Supposedly, baggy jeans are in now as well. Baggy, pleated, high-waisted denims are a truly hideous trend from the ’90s that, along with flannel, are just too counter-establishment for their own good. Massachusetts Avenue in Cambridge on a warm, spring day can evoke the equivalent of a New York Fashion Week runway. I have spotted pleated, wide, baggy, acid-washed jeans. I’ve seen them paired with cringe-worthy homemade crop tops that are probably netting a small fortune for somebody on Etsy and so many rips that the jeans billow as the wearer walks. Both the jeans and I are distressed by this look. These typically get paired with a mom-style heritage purse from Coach that reminds me of my own Coach purses. Two thoughts course through my brain: “Hmm, maybe I need to drag out my old purses” and “Ugh.”
Per Stylecaster, wide leg and retro-inspired jeans are also in, and this includes the wide leg from the ’70s. High rise, ripped at the knee, either ankle or super-long-dragging-on-the-pavement-length, I can’t understand how someone can walk for blocks in jeans that could literally set sail on their own. They should come with a safety warning: “Wearer may find herself airborne like a kite on windy days.”
Meanwhile, Who What Wear claims that straight leg vintage jeans are "it." These seem like a safe middle ground between baggy, wide and skinny. According to Emma McClendon, the author of “Denim: Fashion’s Frontier,” straight leg jeans have always been in fashion; it’s just that they were called Mom Jeans for a while and thus rendered un-cool. A nice straight cut pair of jeans that still looks straight when I wear it is an awesome find, even if that illusion of the perfect fit only lasts for a few days at most. I cannot quite figure out the gaping knee-holes, but I’m told that is for leg ventilation. Uhh, ok. It’s not as though these jeans are meant to be worn for protection in the vacuum of outer space.

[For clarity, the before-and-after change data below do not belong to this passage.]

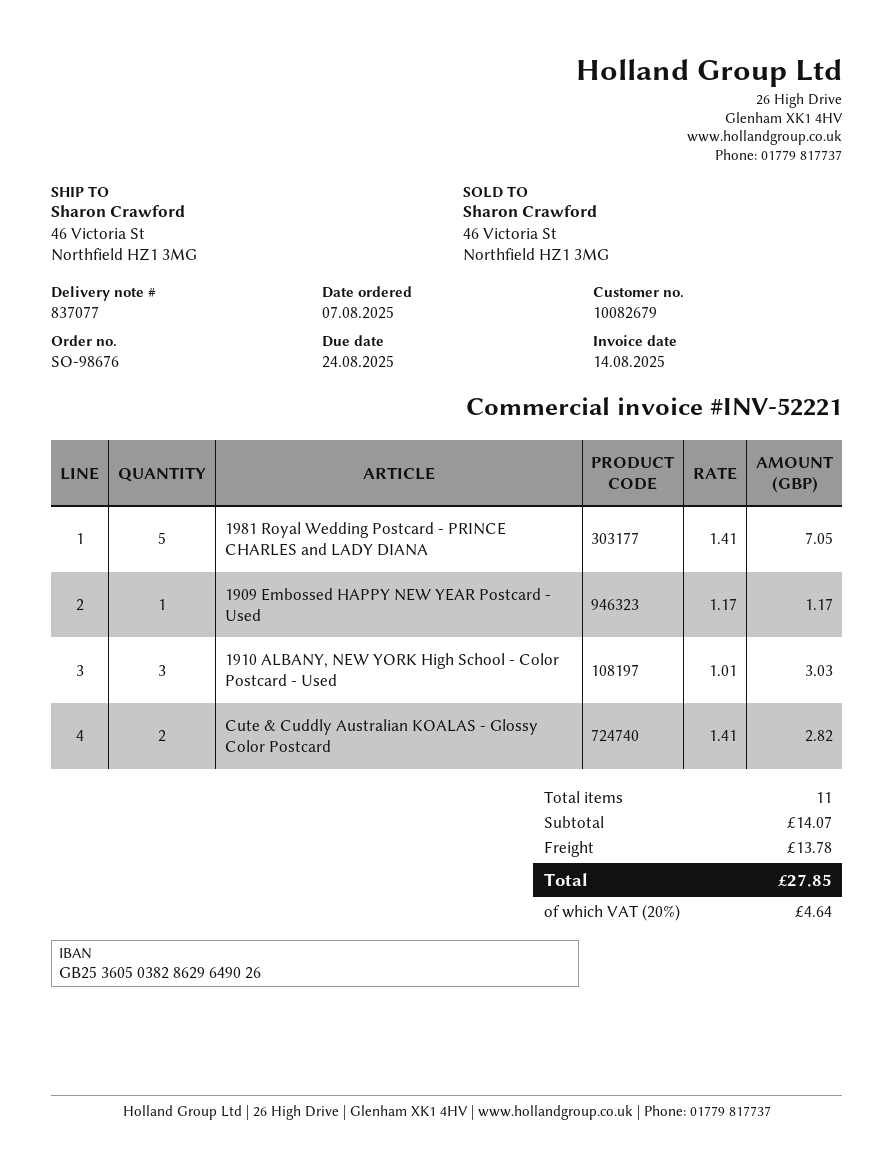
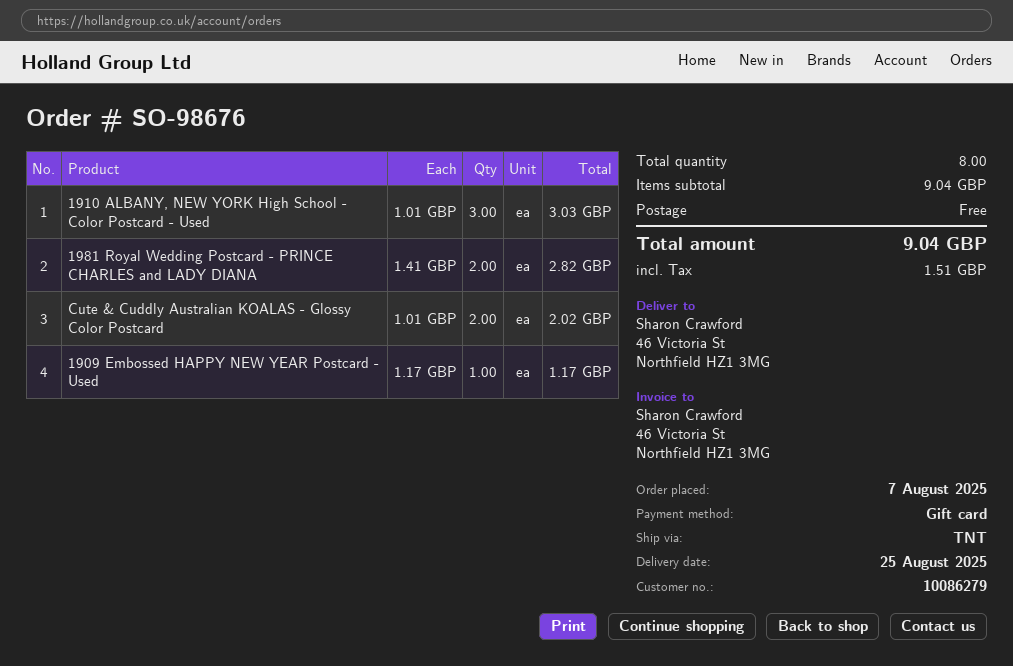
customer number: 10082679 -> 10086279
1981 Royal Wedding Postcard - PRINCE CHARLES and LADY DIANA: 5 x 1.41 = 7.05 -> 2 x 1.41 = 2.82
Cute & Cuddly Australian KOALAS - Glossy Color Postcard: 2 x 1.41 = 2.82 -> 2 x 1.01 = 2.02
total quantity: 11 -> 8
subtotal: 14.07 -> 9.04
shipping: 13.78 -> 0.00
tax: 4.64 -> 1.51
total: 27.85 -> 9.04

Bootcuts are trending again, offering a traditional yet modern look. To grown-up me this seems like an acceptable middle-of-the-road alternative to wide leg and baggy jeans. The shape balances a silhouette and keeps me from looking like a funnel. I might actually be able to walk in them!
Regardless of which type is currently in style, jeans remain the most popular hard pants for wearers of nearly all ages, though, in some office settings, they have been eschewed other than on casual fridays. With most people no longer dressing for work in the same way, it was expected that jean wearing, or indeed any form of hard pant wearing, would tail off with something else gaining prominence. Enter soft pants to fill the fashion power vacuum.
Recent years had already seen a veritable explosion of soft pants options that became available for nearly every mood, if not certainly for every day of the week. That was before the pandemic. Now the myriad variations have multiplied enough to make my head spin. Through an exhaustive, or maybe just exhausting, audition process of athleisure haberdashery exploration, I was able to settle on the one form of soft pants that has emerged from the pack to rule them all: jeggings.
The more I think about this, the harder I find it to take any fashion trends seriously. As far as I can tell, we are still in a pandemic. In these circumstances, I think I’ll stay in my easy to wash, easy to wear, buttery soft leggings… or joggers. The ambiguous sizing goes well with the ambiguity of the future, and I know that they’re always in fashion in my house.